Mas não é só na questão da paridade que Maria Fernanda Espinosa quer lançar um alerta, lembrando que “dolorosamente a violência contra as mulheres e as jovens aumentou”.

“Se virmos o histórico de feminicídios, por exemplo, é algo inaceitável”, diz a líder da Assembleia-Geral da ONU, enumerando ainda, entre outras formas de violência e de discriminação que afetam atualmente mulheres e jovens no mundo, a exclusão de milhões de meninas que não podem ir à escola ou a negação a mulheres do direito de aceder a serviços de saúde sexual e reprodutiva.

"Os tempos políticos e o tempo da natureza lamentavelmente se contrapõem"

A presidente da Assembleia-Geral da ONU lamenta que "os tempos políticos e o tempo da natureza" não estejam em sintonia, alertando que a comunidade internacional está "a ficar sem tempo" para responder e para lutar contra as alterações climáticas.

créditos: ANTONIO PEDRO SANTOS/LUSA

“O fator tempo na luta contra as alterações climáticas é decisivo. Porque estamos a ficar sem tempo para responder. Lamentavelmente, acho que os tempos políticos, o tempo de agir, e o tempo da natureza às vezes se contrapõem. Diria que há uma falta de sintonia entre esses tempos”, afirma Maria Fernanda Espinosa, numa entrevista à agência Lusa, por ocasião da sua visita a Portugal, que terminou no domingo.

E reforça: “O que temos de fazer é sintonizar o tempo político e o tempo de agir com o tempo da natureza. (…) Já não temos tempo para adotar ações drásticas para construir economias com um baixo nível de emissões de carbono”.

Para a representante, a cimeira que o secretário-geral das Nações Unidas, António Guterres, organizará a 23 de setembro em Nova Iorque para reforçar a ação climática a nível mundial, a fim de alcançar o objetivo do Acordo de Paris (nomeadamente os esforços para limitar o aumento da temperatura a 1,5 graus Celsius acima dos níveis pré-industriais), vai ser um momento crucial para essa sintonia.

“A cimeira (…) vai ser um momento político que irá colocar à prova o sistema multilateral e que nos irá dizer se realmente podemos adotar ações drásticas, aumentar a nossa ambição e colocar os nossos compromissos em cima da mesa”, defende.
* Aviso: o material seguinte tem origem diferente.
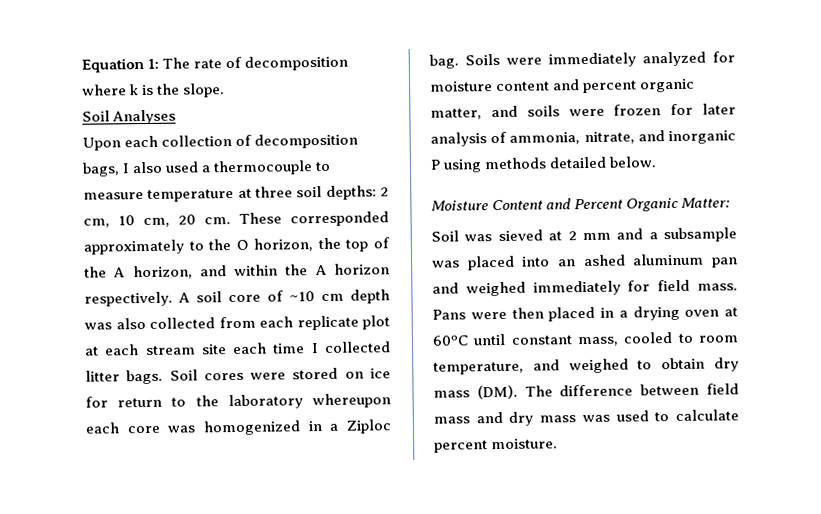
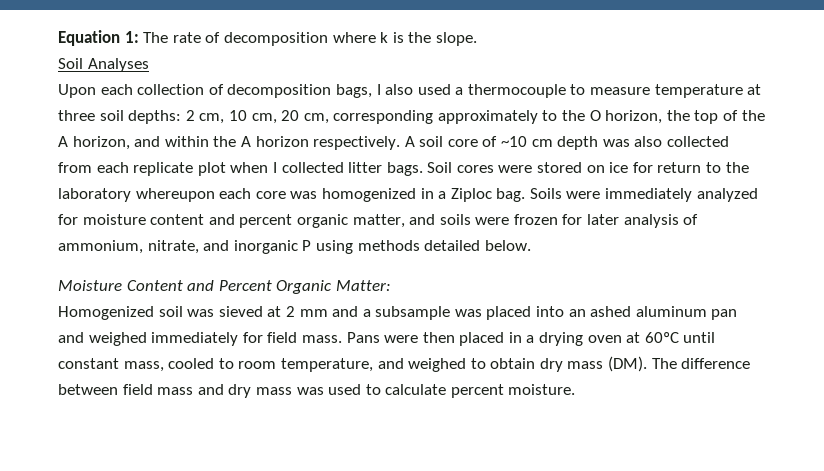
- Upon each collection of decomposition bags, I also used a thermocouple to measure temperature at three soil depths: 2 cm, 10 cm, 20 cm. These corresponded approximately to the O horizon, the top of the A horizon, and within the A horizon respectively.
+ Upon each collection of decomposition bags, I also used a thermocouple to measure temperature at three soil depths: 2 cm, 10 cm, 20 cm, corresponding approximately to the O horizon, the top of the A horizon, and within the A horizon respectively.
- A soil core of ~10 cm depth was also collected from each replicate plot at each stream site each time I collected litter bags.
+ A soil core of ~10 cm depth was also collected from each replicate plot when I collected litter bags.
- Soils were immediately analyzed for moisture content and percent organic matter, and soils were frozen for later analysis of ammonia, nitrate, and inorganic P using methods detailed below.
+ Soils were immediately analyzed for moisture content and percent organic matter, and soils were frozen for later analysis of ammonium, nitrate, and inorganic P using methods detailed below.
- Soil was sieved at 2 mm and a subsample was placed into an ashed aluminum pan and weighed immediately for field mass.
+ Homogenized soil was sieved at 2 mm and a subsample was placed into an ashed aluminum pan and weighed immediately for field mass.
Com água pelos joelhos, o secretário-geral da Nações Unidas, o português António Guterres, surgiu recentemente na capa da revista norte-americana Time, numa edição dedicada às alterações climáticas, a alertar que salvar o planeta “é a batalha das nossas vidas”.

A fotografia da capa foi captada na costa de Tuvalu (na Polinésia), uma das zonas mais vulneráveis do planeta, devido ao aumento do nível das águas do mar.

“Temos de aumentar a nossa ambição na redução de emissões (…). É absolutamente prescindível que as grandes economias, que são responsáveis pelas maiores emissões, tomem ações drásticas, drásticas na forma de produzir, na forma de consumir, uma mudança profunda de padrões de produção e de consumo”, diz Maria Fernanda Espinosa, destacando que a comunidade internacional tem ao seu dispor importantes aliados, como o conhecimento científico e as novas tecnologias, para atingir este desígnio global.

“Mas temos uma dificuldade em agir com a rapidez que é necessária”, lamenta.

Perante a pergunta se a ação global contra as alterações climáticas ainda é possível quando existem líderes mundiais que negam o impacto destas, a líder da Assembleia-Geral da ONU admite que existem alguns que têm dificuldade em reconhecer que é um fenómeno global, “que há responsabilidades comuns, mas diferenciadas para enfrentá-lo”, preferindo, porém, focar atenções em outros intervenientes.

“É importante ver o que estão a fazer os governos locais (regionais), nas cidades, nos estados individualmente, assumindo o Acordo de Paris como uma responsabilidade que têm de cumprir. Às vezes um governo central decide não o fazer, mas os governos locais têm um papel e uma função muito importante também”, conclui.